Cultural Influences

• 5,000 advertising messages a day
• 60 percent of Caucasian middle school girls read at least one fashion magazine regularly
• Women’s magazines had 10.5 times more advertisements and articles promoting weight loss than men’s magazines
• 74 percent cited “to become more attractive” as a reason to start exercising
• Average adolescent watches 3-4 hours of TV per day
• 1 of every 3.8 commercials send some sort of “attractiveness message”
• 5,260 “attractiveness messages” per year

Statistics

• 80 percent of American women are dissatisfied with their appearance
• 42 percent of 1st-3rd grade girls want to be thinner
• 81 percent of 10-year-olds are afraid of being fat
• Average American woman is 5’4” tall and weighs 140 lbs.
• Average American model is 5’11” tall and weighs 117 lbs.
• Most fashion models are thinner than 98% of American women
• 51 percent of 9- and 10-year-old girls feel better about themselves if they are on a diet
• 46 percent of 9-11-yearolds are “sometimes” or “very often” on diets
• 91 percent of women surveyed on a college campus had attempted to control their weight through dieting
• 95 percent of all dieters will regain their lost weight in 1-5 years
• 35 percent of “normal dieters” progress on to pathological dieting – of those, 20-25 percent progress to partial or full-syndrome eating disorders
• Americans spend over $40 billion on dieting and diet-related products each year

What Parents Can Do to Prevent Eating Disorders
Consider your thoughts, attitudes, and behaviors toward your own body and the way that these beliefs have been shaped by the forces of weightism and sexism.

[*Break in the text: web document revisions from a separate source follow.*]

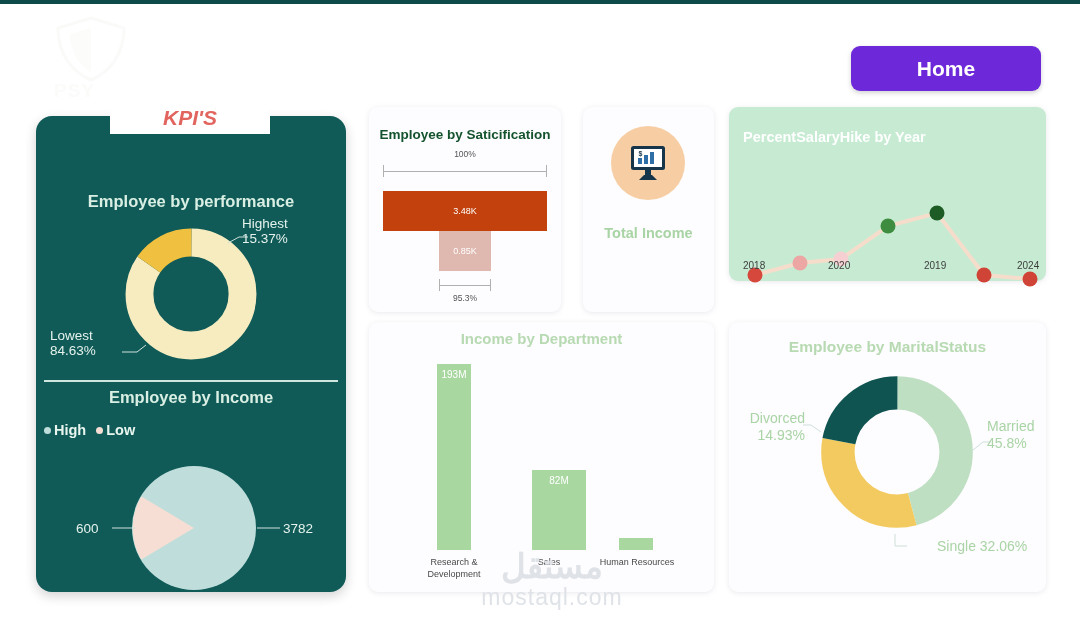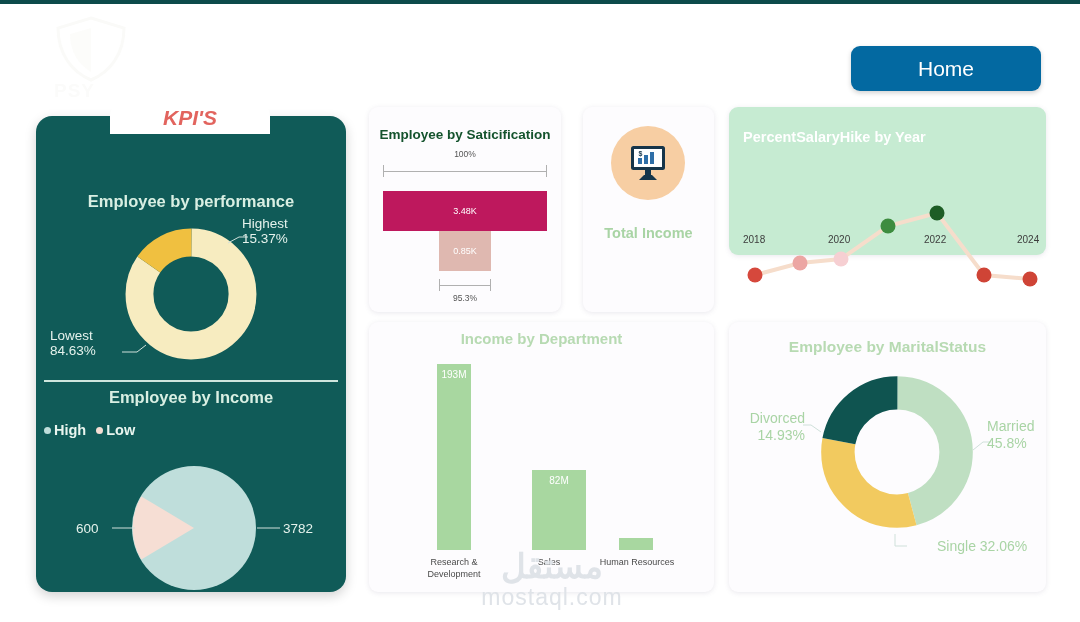"Home" .home-btn { background: #0369a1 -> #6d28d9; font-weight: normal -> bold }
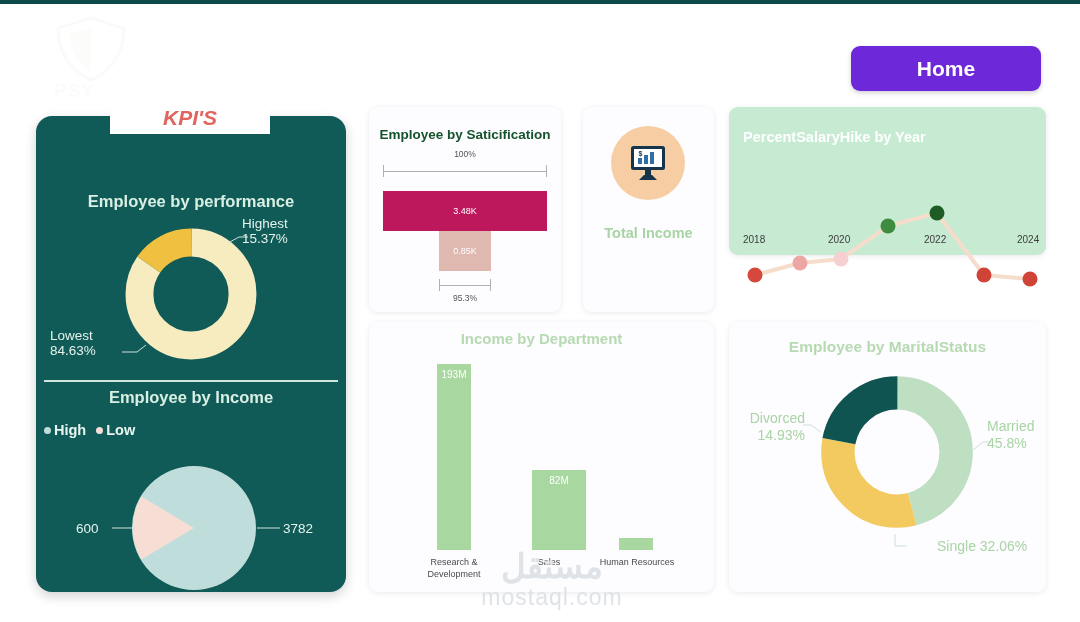"PercentSalaryHike by Year" #card-hike { height: 148px -> 174px }
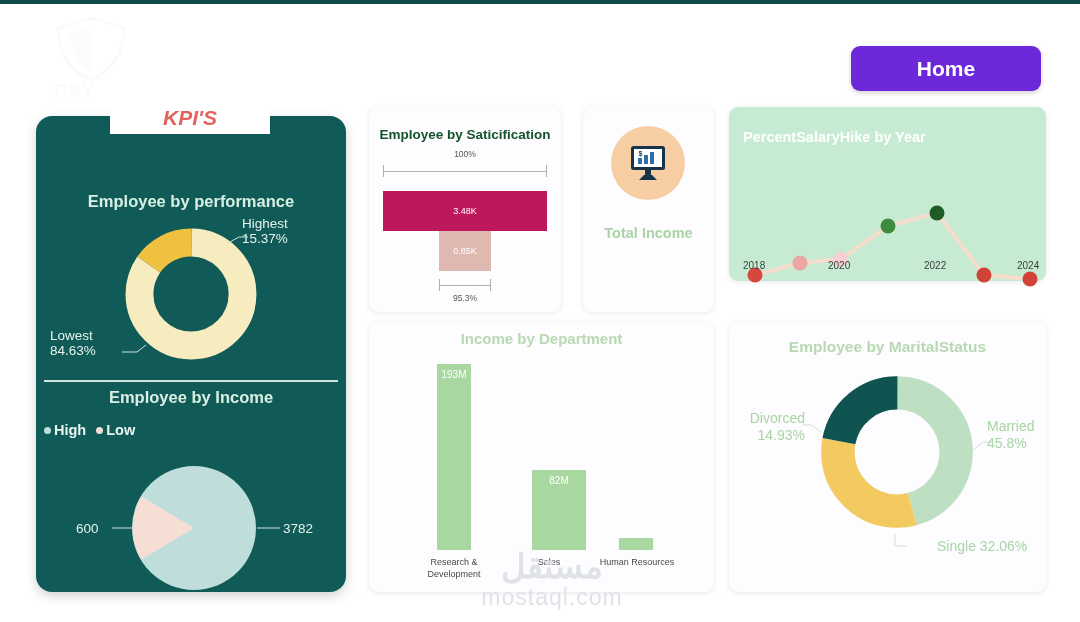"3.48K" div.fbar { background: #be185d -> #c2410c }
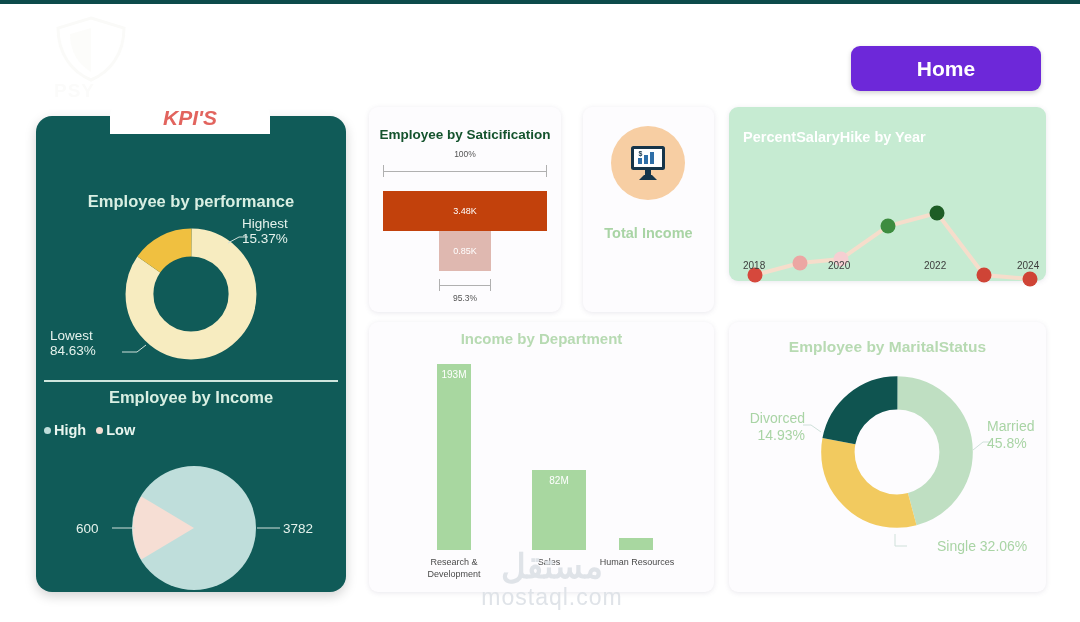"2022" div.hike-x { text: 2022 -> 2019 }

Educate your children about:
• The genetic basis for the natural diversity of human body shapes and sizes
• The nature and ugliness of prejudice
• Examine closely your dreams and goals for your children and other loved ones – are you over-emphasizing beauty and body shape, particularly for girls?
• Avoid conveying an attitude which says in effect, “I will like you more if you lose weight, don’t eat so much, look more like the slender models in ads, fit into smaller clothes, etc.”
• Decide what you can do and what you can stop doing to reduce teasing, criticism, blaming, staring, etc. that reinforce the idea that larger or fatter is “bad” and smaller or thinner is “good”

Learn about and discuss with your children:
• The dangers of trying to alter one’s body shape through dieting
• The value of moderate exercise for health
• The importance of eating a variety of foods in well-balanced meals consumed at least three times a day.

Avoid categorizing foods into “good/safe/no fat” vs. “bad/ dangerous/fattening”

Be a good role model in regards to sensible eating , exercise, and self-acceptance.

Make a commitment not to avoid activities (such as swimming, sunbathing, dancing, etc.) simply because they call attention to your weight and shape. Refuse to wear clothes that are uncomfortable or that you don’t like but wear simply because they divert attention from your weight and shape.

Make a commitment to exercise for the joy of feeling your body move and grow stronger, not to purge fat from your body or to compensate for calories eaten.

Help children appreciate and resist the ways in which television, magazines, and other media distort the true diversity of human body types and imply that a slender body means power, excitement, popularity, or perfection.